题目来源
Given an array of n integers where n > 1, nums, return an array output such that output[i] is equal to the product of all the elements of nums except nums[i].
Solve it without division and in O(n).
For example, given [1,2,3,4], return [24,12,8,6].
Follow up:Could you solve it with constant space complexity? (Note: The output array does not count as extra space for the purpose of space complexity analysis.)

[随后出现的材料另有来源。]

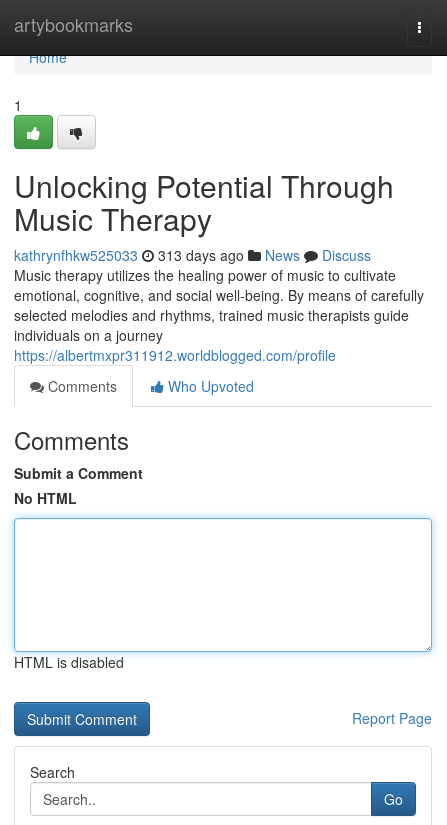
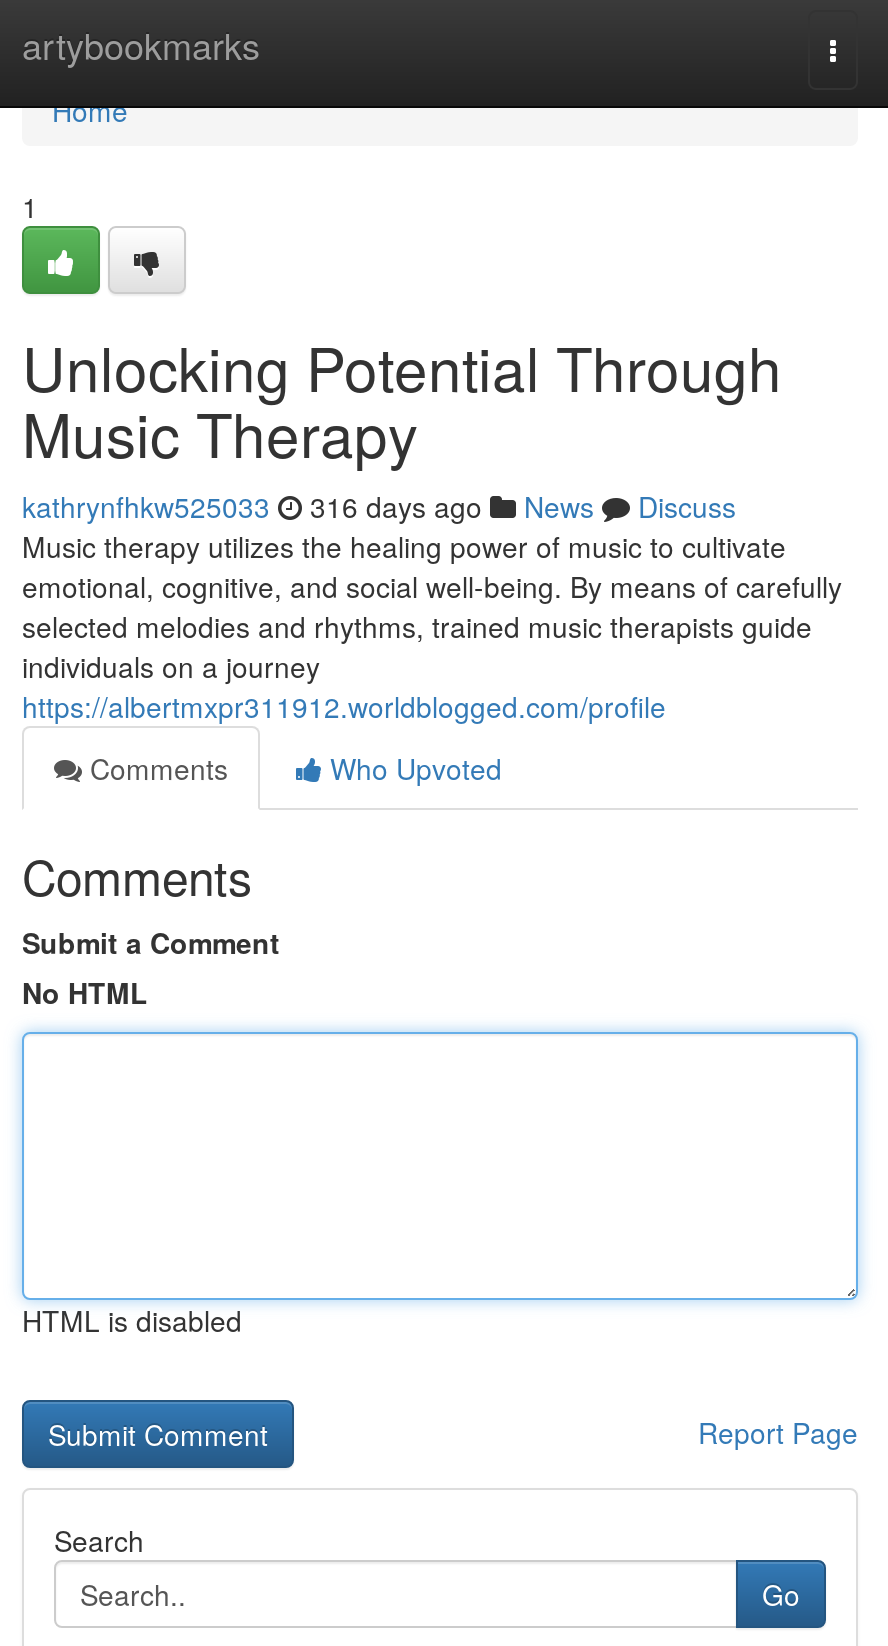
- kathrynfhkw525033 313 days ago News Discuss
+ kathrynfhkw525033 316 days ago News Discuss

这道题看到的第一想法就是先把所有相乘,然后再除以每个nums[i],然后还得处理一些特殊情况。
class Solution {
public:
vector<int> productExceptSelf(vector<int>& nums) {
long long sum = 1;
vector<int> res;
int count0 = 0;
for (auto num : nums) {
if (num == 0) {
count0++;
continue;
}
sum *= num;
}
if (count0 > 1)
return vector<int>(nums.size(), 0);
for (auto num : nums) {
if (count0 == 0)
res.push_back(sum / num);
else {
if (num == 0)
res.push_back(sum);
else
res.push_back(0);
}
}
return res;
}
};
感觉代码写的比较乱…然后我还是想的太多,直接乘不好吗对吧…代码如下:
class Solution {
public:
vector<int> productExceptSelf(vector<int>& nums) {
int n = nums.size();
vector<int> res(n, 1);
for (int i=1; i<n; i++) {
res[i] = res[i-1] * nums[i-1];
}
int a = 1;
for (int i=n-1; i>0; i--) {
a *= nums[i];
res[i-1] *= a;
}
return res;
}
};